ACTIVITY:
Your answer must be the line holding "shipping: 20.64 -> 27.99" followed by every later line through the end of the entries, exactly as written.

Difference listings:
::::::

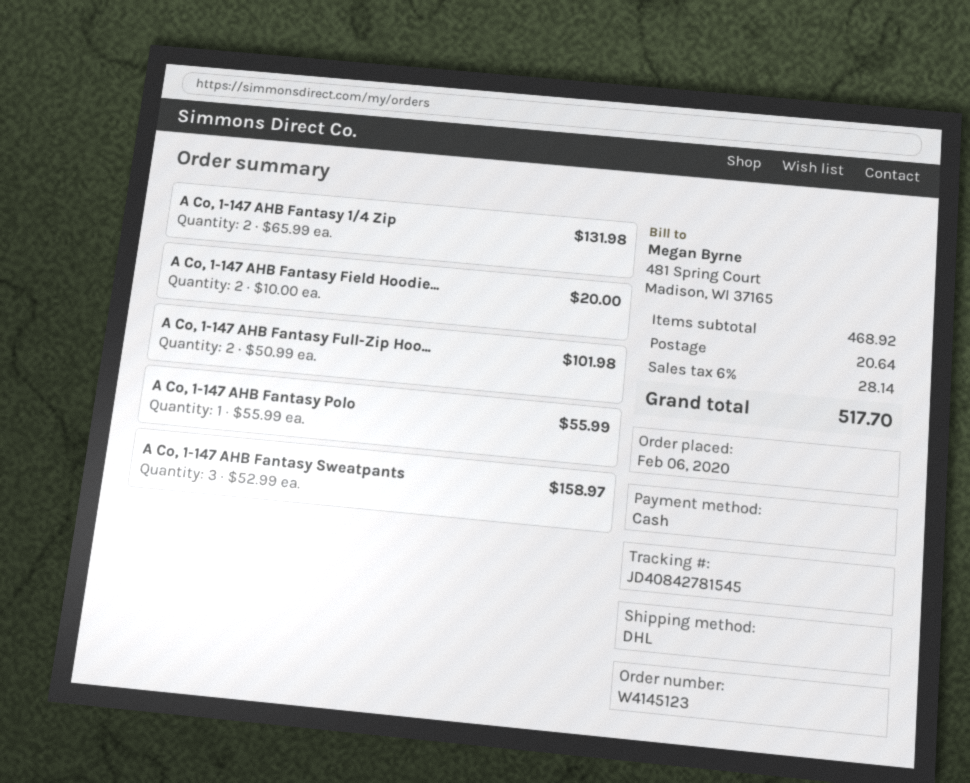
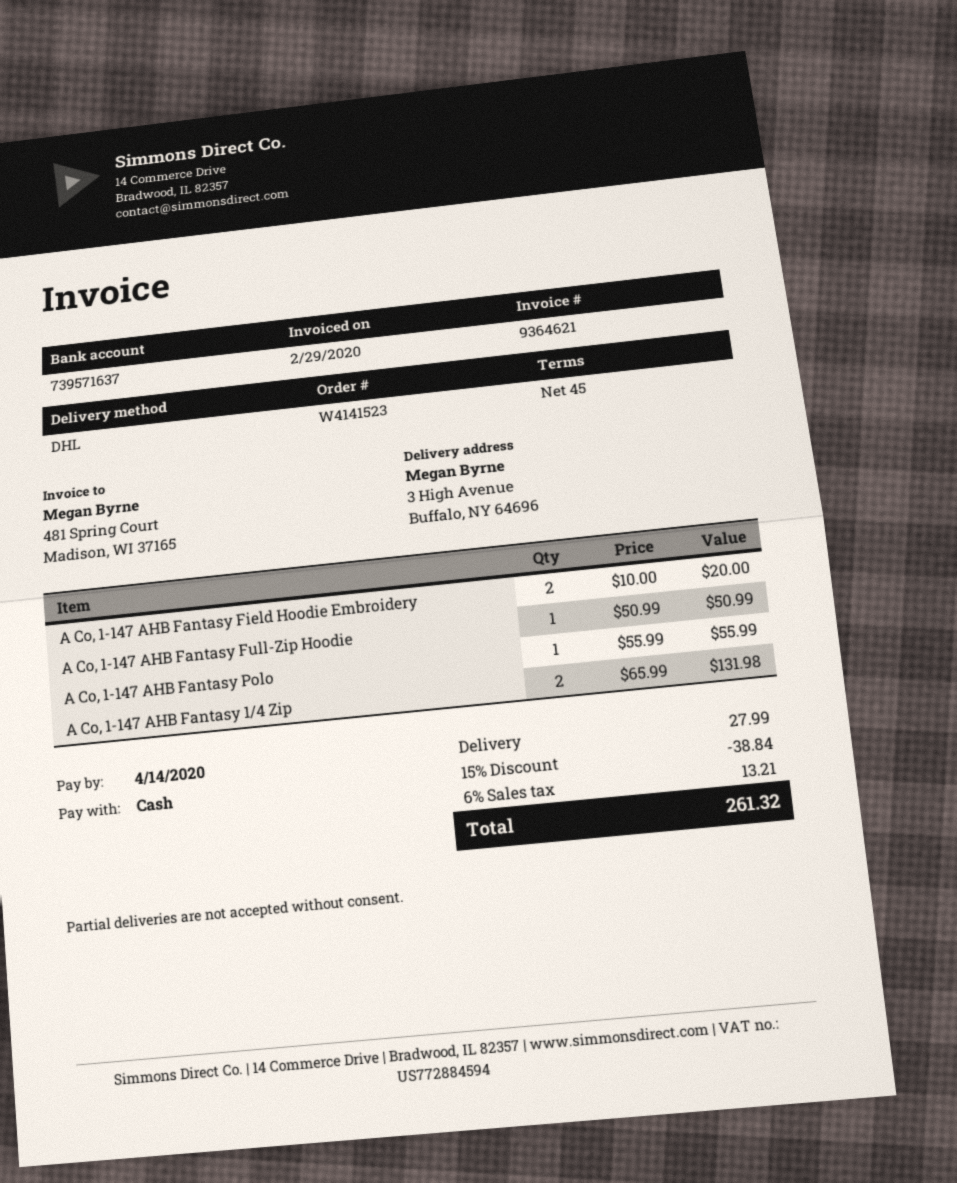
order number: W4145123 -> W4141523
A Co, 1-147 AHB Fantasy Full-Zip Hoo...: 2 x 50.99 = 101.98 -> 1 x 50.99 = 50.99
A Co, 1-147 AHB Fantasy Sweatpants: 3 x 52.99 = 158.97 -> none
discount: none -> 15% = 38.84
shipping: 20.64 -> 27.99
tax: 6% = 28.14 -> 6% = 13.21
total: 517.70 -> 261.32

::::::

EXERCISE RESPONSE:
shipping: 20.64 -> 27.99
tax: 6% = 28.14 -> 6% = 13.21
total: 517.70 -> 261.32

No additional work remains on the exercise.